For those who have rewatched every Buffy the Vampire Slayer episode and are desperate for more, suggest Fray by Joss Whedon, which takes place in a grim future of poverty and flying cars. Melaka Fray learns of her true identity from a strange goat-like creature who trains her to battle vampires; at the same time the ghost of her dead brother haunts her and her disapproving cop sister is always shadowing her criminal movements.
Planetes by Makoto Yukimura is one of the few manga series that stops before it reaches double digits. Strictly science fiction, the plot follows the adventures of the garbage collectors of 2074. The cleanup crew of three—constantly orbiting Earth—include Yuri, who lost his wife to the damage caused by space trash; Fee, who’s just looking for a good life and a place to smoke; and Hachimaki, who’s saving his money to become a real astronaut.
And don’t miss Judd Winick’s Pedro and Me, the story of a friendship (played out on MTV’s The Real World) between cartoonist Judd and his HIV-positive roommate, AIDS activist Pedro Zamora.
ONE-WORD WONDERS
Who needs more than a one-word title to describe these winning teen reads?
Although Paul Fisher is no slouch at soccer, his brother Erik is a champion football player—a placekicker on the road to a college scholarship. But is he also a violent sociopath who was responsible for the “accident” that made Paul legally blind? Brotherly love has its limits in Edward Bloor’s Tangerine. Check out Bloor’s Crusader too.

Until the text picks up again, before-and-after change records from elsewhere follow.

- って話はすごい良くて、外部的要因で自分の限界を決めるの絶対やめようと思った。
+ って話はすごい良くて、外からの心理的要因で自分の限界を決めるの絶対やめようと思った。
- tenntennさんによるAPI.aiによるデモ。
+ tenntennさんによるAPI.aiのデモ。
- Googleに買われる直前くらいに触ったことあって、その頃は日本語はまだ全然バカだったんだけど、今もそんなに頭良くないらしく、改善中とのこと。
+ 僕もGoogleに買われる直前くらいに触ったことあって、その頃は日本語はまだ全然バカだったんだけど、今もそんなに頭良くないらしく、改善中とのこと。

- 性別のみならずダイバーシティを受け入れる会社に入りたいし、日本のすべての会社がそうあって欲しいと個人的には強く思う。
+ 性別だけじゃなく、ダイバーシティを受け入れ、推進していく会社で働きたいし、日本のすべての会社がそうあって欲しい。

In Melissa Lion’s Upstream, Marty’s last year at her Alaska high school is marked by the accidental shooting death of he
r boyfriend the summer before.
Did you ever wonder what happens after you die? In her first novel for young adults, Elsewhere, Gabrielle Zevin has come up with an intriguing possibility. Nearly sixteen-year-old Lizzie is killed in a bicycle accident, and discovers that after you die, you start living your life backwards, until you’re ready to return to earth and be born again. One of the side benefits of this engaging and well-written novel is meeting Lucy, an always hungry, frequently crotchety pug. (Where I Want to Be by Adele Griffin is a nice companion read for Zevin’s novel—it’s a novel narrated by two sisters, one of them dead.)

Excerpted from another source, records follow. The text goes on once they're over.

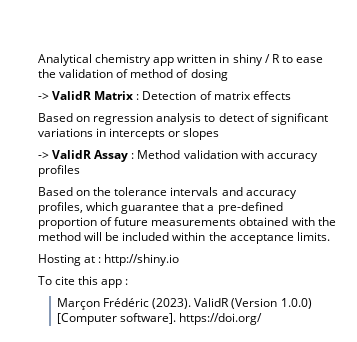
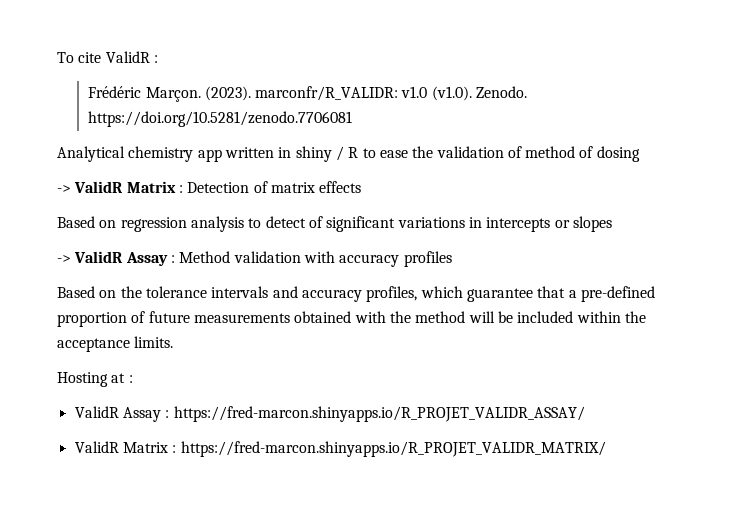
+ To cite ValidR :
+ Frédéric Marçon. (2023). marconfr/R_VALIDR: v1.0 (v1.0). Zenodo. https://doi.org/10.5281/zenodo.7706081
- Hosting at : http://shiny.io
- To cite this app :
- Marçon Frédéric (2023). ValidR (Version 1.0.0) [Computer software]. https://doi.org/
+ Hosting at :
+ ValidR Assay : https://fred-marcon.shinyapps.io/R_PROJET_VALIDR_ASSAY/
+ ValidR Matrix : https://fred-marcon.shinyapps.io/R_PROJET_VALIDR_MATRIX/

How do you deal with the fact that you were driving the car that killed your brother’s girlfriend, Cameron? Anna has to live with those exact consequences in Wrecked by E. R. Frank. Frank’s other novels, including the painfully honest and true America (the story of a little boy lost for more than a decade within the foster care system, and the therapist who helps him learn to live with his past and move comfortably into the future) and Friction (about a possibly misunderstood teacher/student relationship), are both award-winning, realistic, often heart-wrenching novels about life during late adolescence.